How many times a week do you think your best mate has sex? It’s a weird thing to imagine but that is the sort of question Ipsos researchers have put to rather a lot of volunteers.

The results? Most people — men especially — overestimate how often everyone else has sex compared to themselves. Social researcher and Perils of Perception author Bobby Duffy undresses addresses this “remarkable error” in a piece for the BBC.

“As part of Ipsos’ long-running studies, we asked people in Britain and the US to guess how often people aged 18-29 in their country had sex in the past four weeks.

The average guess about young men in both countries is that they had sex 14 times in the last month. But the actual number is just five in Britain and four in the US, according to detailed surveys of sexual behaviour.”

“Our guess would mean that, on average, young men are having sex every other day – around 180 times a year – compared with the more mundane reality of around 50 times.”
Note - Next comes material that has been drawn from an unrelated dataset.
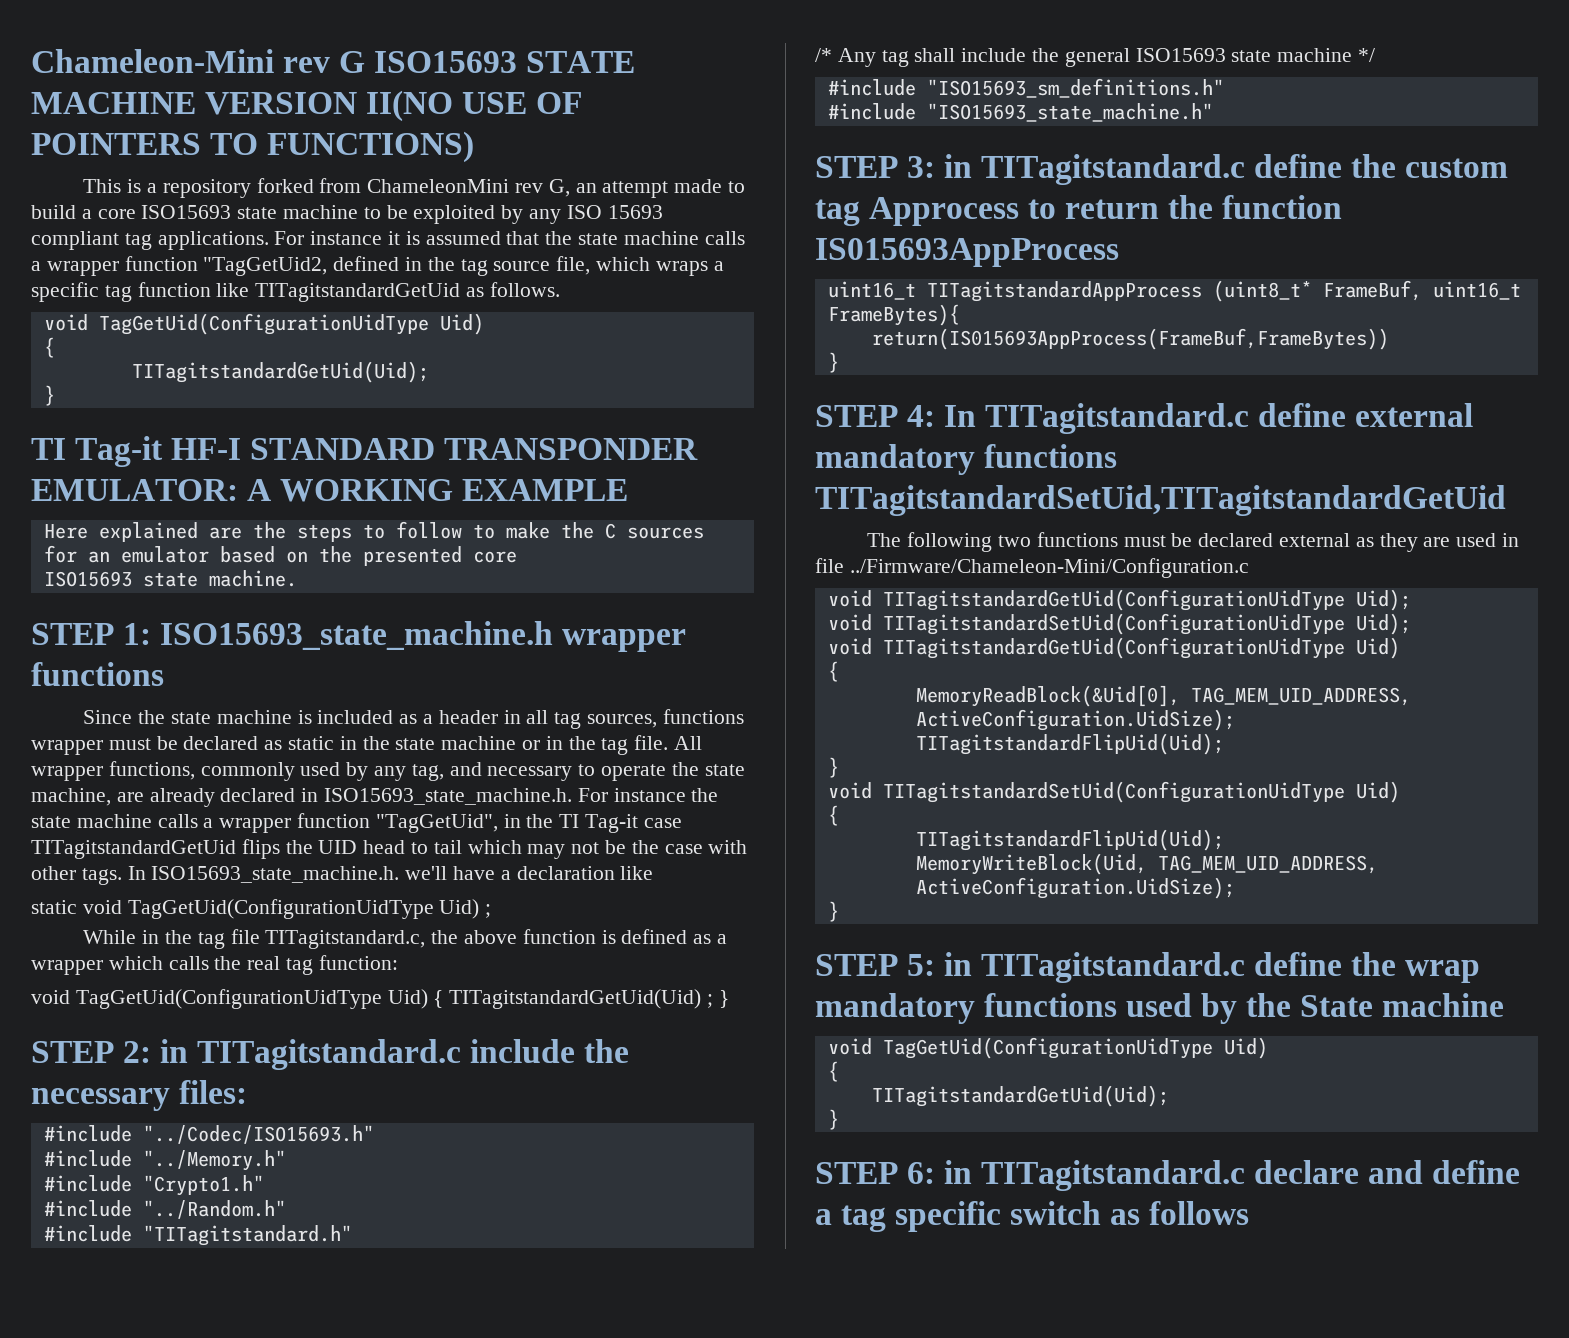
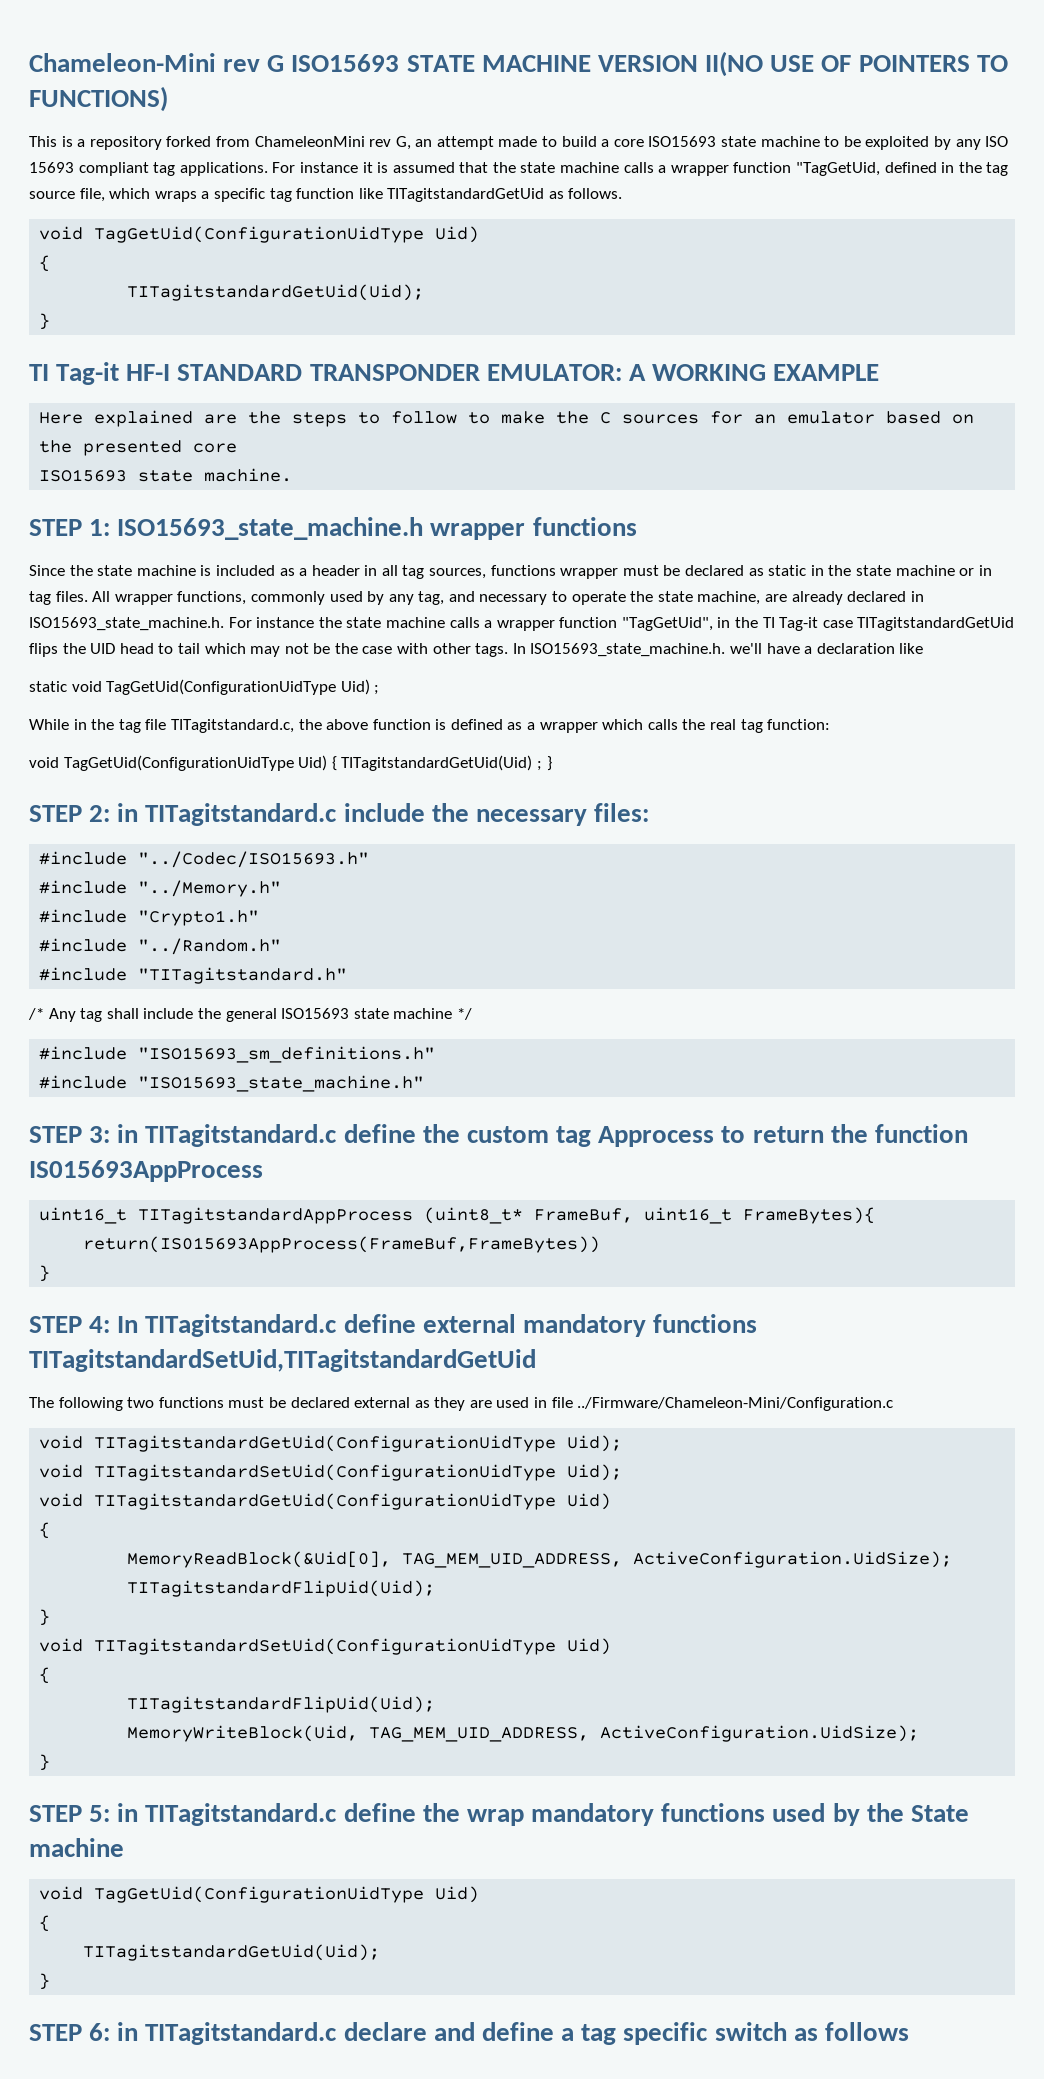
[203,257,328,276] "TagGetUid2, -> [796,162,881,176] "TagGetUid,
[568,735,669,755] the tag file. -> [29,591,88,605] tag files.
But that’s not even our biggest mistake. As Duffy goes on to say, “Men are even more wildly wrong when they guess about young women’s sex lives, in both the US and Britain.”

Men think young women are having sex 22 times a month in Britain, and 23 times a month in the US. But in reality, it’s around five times.

Why is there such a mismatch? Duffy says it could be to do with its secrecy: “Unlike many other core human behaviours, where we can get a better idea of social norms from observation, sex mostly happens behind firmly closed doors,” (BBC).

“Because we don’t have access to very much real-life comparative information, we turn to other ‘authoritative’ sources: playground or locker room chat, dubious surveys, salacious media coverage and porn. These provide extreme examples and dodgy anecdotes that distort our views of reality.”

He also adds that there are cultural influences that encourage women to downplay the number of men they have slept with, and encourage men to bolster their own count, a phenomenon which The Atlantic and Salon have both explored in detail, myth-busting the idea that women have less of a sex drive than men.

“Women’s sexuality is not the rational, civilized and balancing force it’s so often made out to be…it is base, animalistic and ravenous, everything we’ve told ourselves about male sexuality,” (Salon).

However, despite this, studies show men are less choosy than women when it comes to sleeping around casually — suggesting that even though women may want sex just as much as men, they often don’t feel as confident engaging in it.

The solution? Researches and social psychologists agree that better understanding each others’ desires is important for women around the world to feel more confident in ‘getting some’ and for men to stop feeling pressure to be ‘getting heaps’.